» Exercise prompt
As you work through the listing below, copy each line exactly and drop the images.

» Records supplied
--------
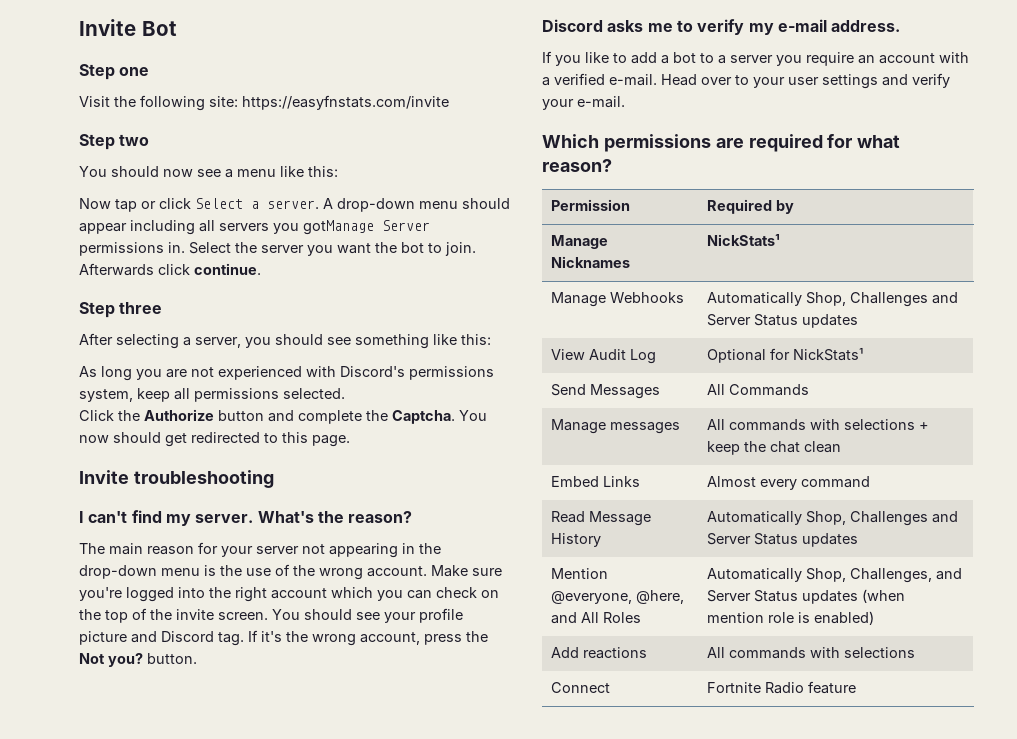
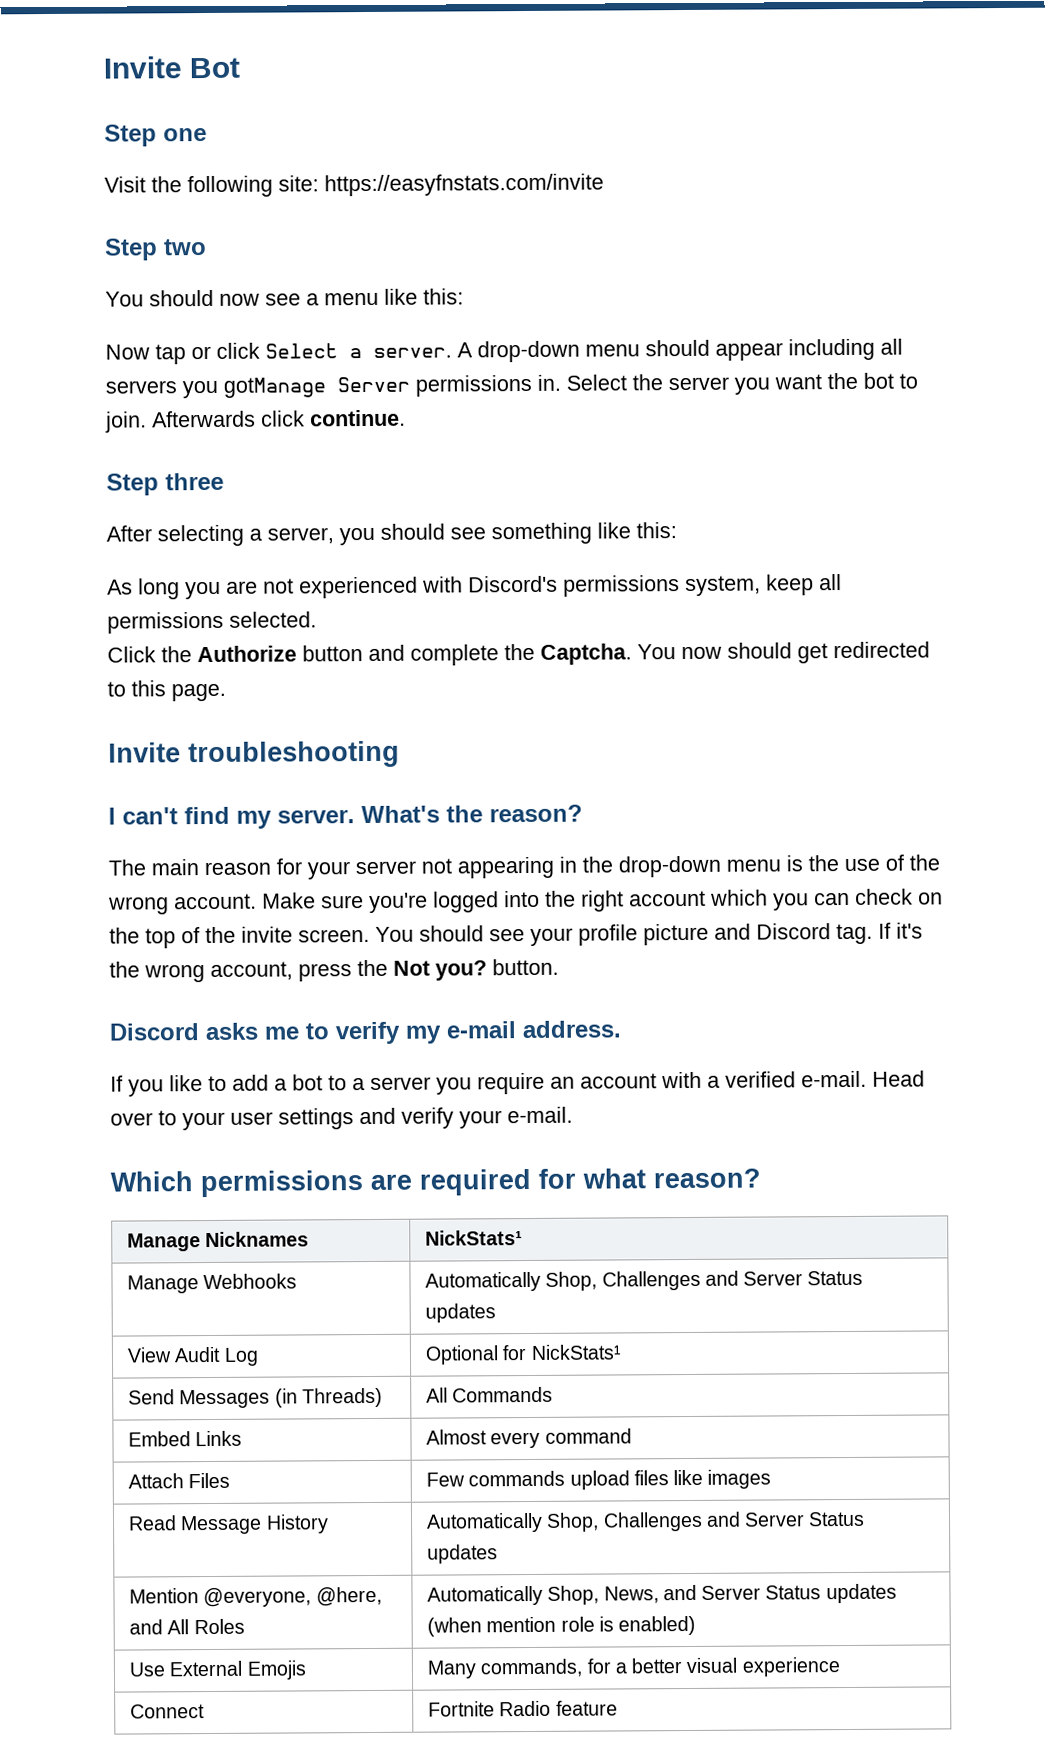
- Permission | Required by
- Send Messages | All Commands
+ Send Messages (in Threads) | All Commands
- Manage messages | All commands with selections + keep the chat clean
+ Attach Files | Few commands upload files like images
- Mention @everyone, @here, and All Roles | Automatically Shop, Challenges, and Server Status updates (when mention role is enabled)
+ Mention @everyone, @here, and All Roles | Automatically Shop, News, and Server Status updates (when mention role is enabled)
- Add reactions | All commands with selections
+ Use External Emojis | Many commands, for a better visual experience

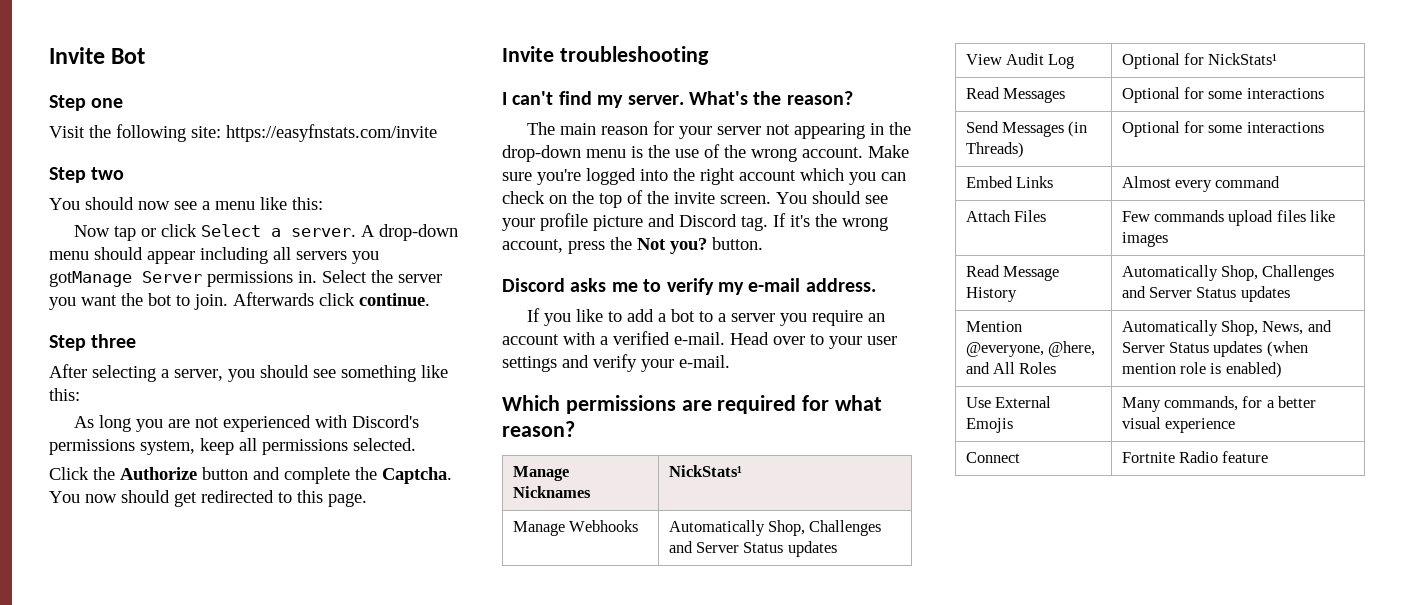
+ Read Messages | Optional for some interactions
- Send Messages (in Threads) | All Commands
+ Send Messages (in Threads) | Optional for some interactions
--------
» Completed task
- Permission | Required by
- Send Messages | All Commands
+ Send Messages (in Threads) | All Commands
- Manage messages | All commands with selections + keep the chat clean
+ Attach Files | Few commands upload files like images
- Mention @everyone, @here, and All Roles | Automatically Shop, Challenges, and Server Status updates (when mention role is enabled)
+ Mention @everyone, @here, and All Roles | Automatically Shop, News, and Server Status updates (when mention role is enabled)
- Add reactions | All commands with selections
+ Use External Emojis | Many commands, for a better visual experience

+ Read Messages | Optional for some interactions
- Send Messages (in Threads) | All Commands
+ Send Messages (in Threads) | Optional for some interactions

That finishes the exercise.